2. Everyone’s hygiene levels plummet and hardly anyone cleans up after themselves
A: There is reason why people tend to think this about university students. I didn’t come across anyone at uni who had a spotless flat/room/house through their entire degree. In 1st year particularly, you can be a bit overwhelmed trying to keep up with everything – making it to those 9am lectures after a night out, going to the gym, maybe training with a team, socials… and so sometimes things get messy.
Everyone is different and the scale to which this ‘myth’ is true will therefore differ. In my own experience, I lived with a few people who were just untidy (clothes left out, the odd mug on their desk, leaving washing up for a day or so) but also knew people who actually seemed to give up on personal hygiene altogether. As long as other people’s messiness doesn’t infringe on your own space or make too much mess in communal spaces, this is one of the things you tend to have to learn to live with at university. The good news is that things change pretty rapidly after 1st and 2nd year, people knuckle down and spend more time studying through final year, so in general I found people were also tidier.

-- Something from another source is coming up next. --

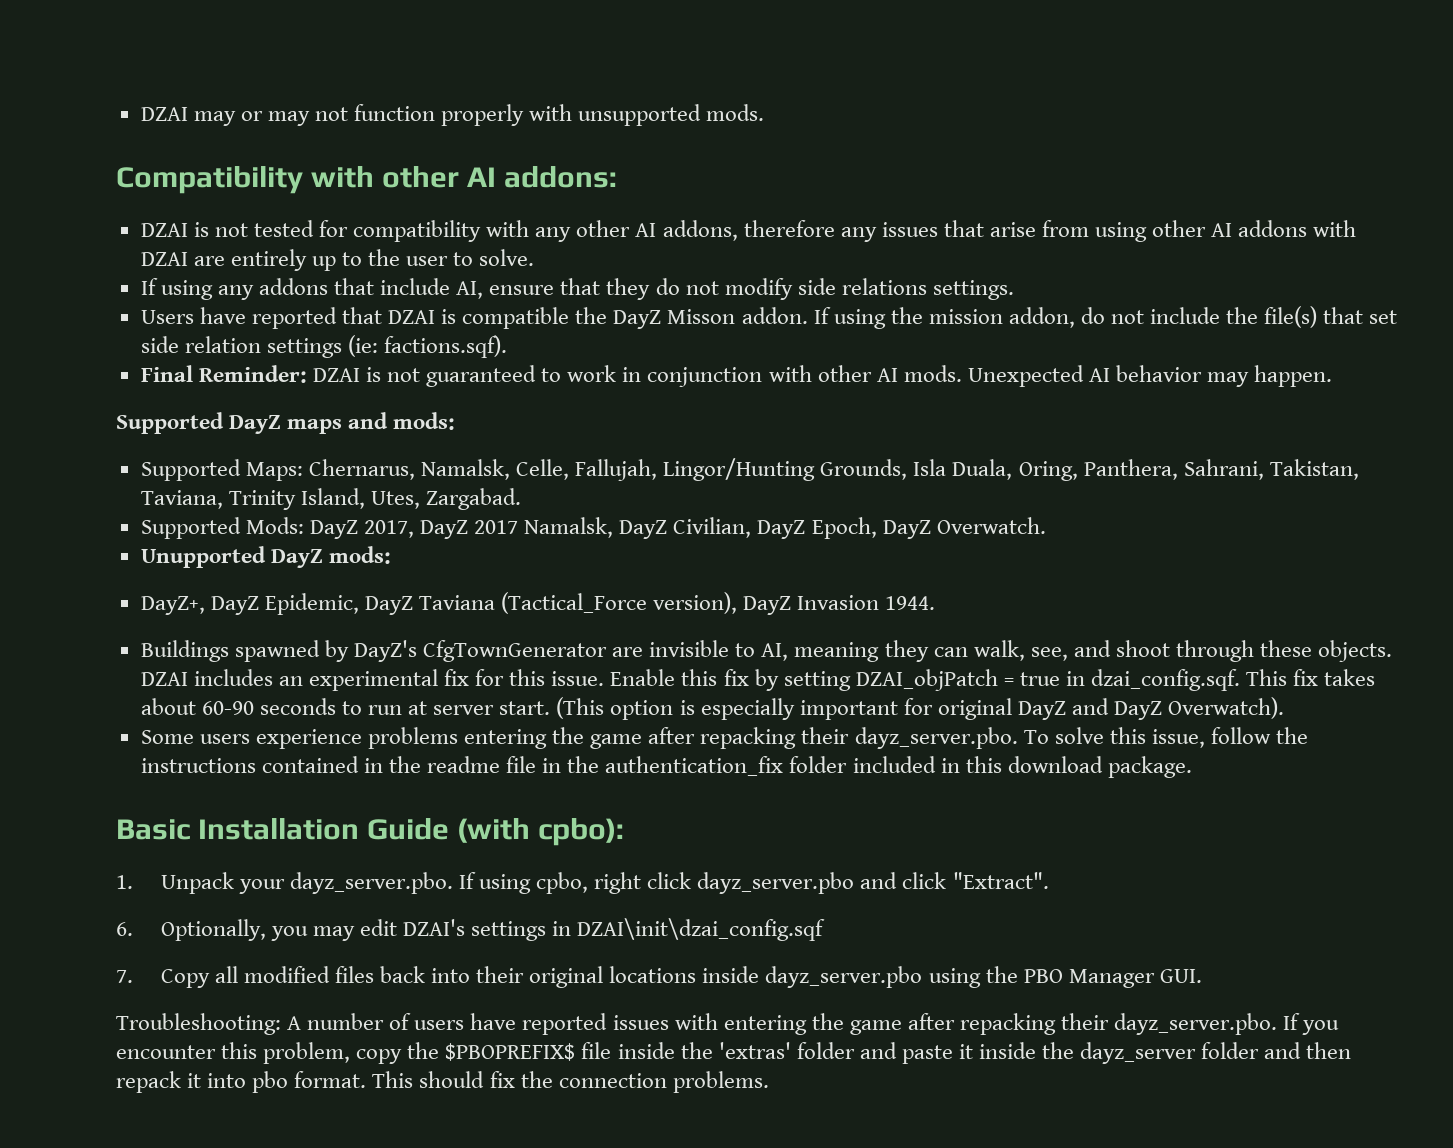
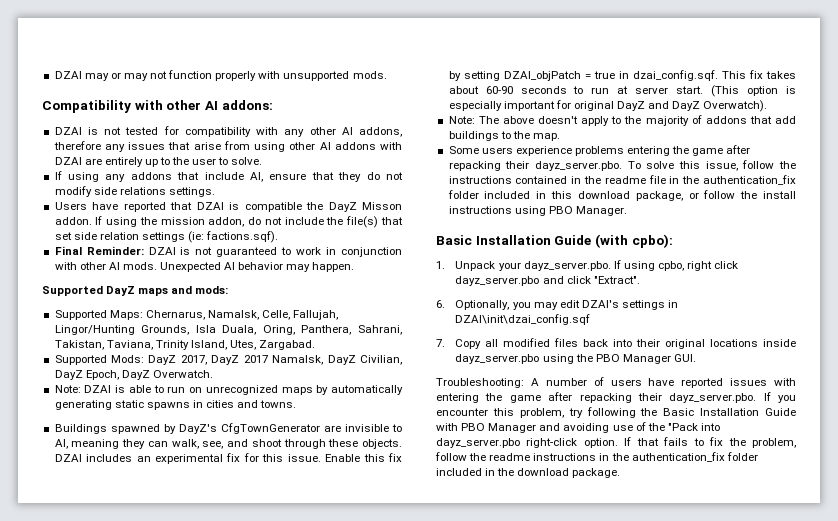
[140,546,391,568] [140,592,936,615] Unupported DayZ mods: // DayZ+, DayZ Epidemic, DayZ Taviana (Tactical_Force version), DayZ Invasion 1944. -> [54,385,404,395] [54,400,297,410] Note: DZAI is able to run on unrecognized maps by automatically generating static spawns in cities and towns.
(1285, 708) none -> [448,115,796,126] [448,131,560,141] // Note: The above doesn't apply to the majority of addons that add buildings to the map.
[1107,756,1192,778] package. -> [635,190,796,201] [448,206,627,216] package, or follow the install instructions using PBO Manager.
[356,1042,1352,1064] [116,1071,769,1093] copy the $PBOPREFIX$ file inside the 'extras' folder and paste it inside the dayz_server folder and then repack it into pbo format. This should fix the connection problems. -> [568,407,796,418] [436,422,720,433] [436,437,797,448] [435,452,758,462] [436,468,621,478] try following the Basic Installation Guide with PBO Manager and avoiding use of the "Pack into dayz_server.pbo right-click option. If that fails to fix the problem, follow the readme instructions in the authentication_fix folder included in the download package.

3. You should move away for university if you want to have the “full uni experience”
A: I don’t think this is a myth, but it also depends on your own personality and what you feel comfortable with. Some people don’t feel at ease moving hundreds of miles away from home for university, and so they might move out but still attend their local university. I met lots of people at the University of Leeds who had grown up in the areas surrounding Leeds city centre, places like Harrogate, Doncaster etc. Other people might choose not to move out at all, whether this is to save money or because they don’t want to leave home (and the comforts of having food cooked for you!).
I would say that moving away from your family home, especially if you are attending university straight out of school at 18, is empirical in gaining independence. I cringe when I think of the meals I cooked myself in 1st year but that’s the way you learn. Having to actually take care of yourself (to the point where you see people getting ill because they’re not taking enough care of themselves) is a good incentive to learn.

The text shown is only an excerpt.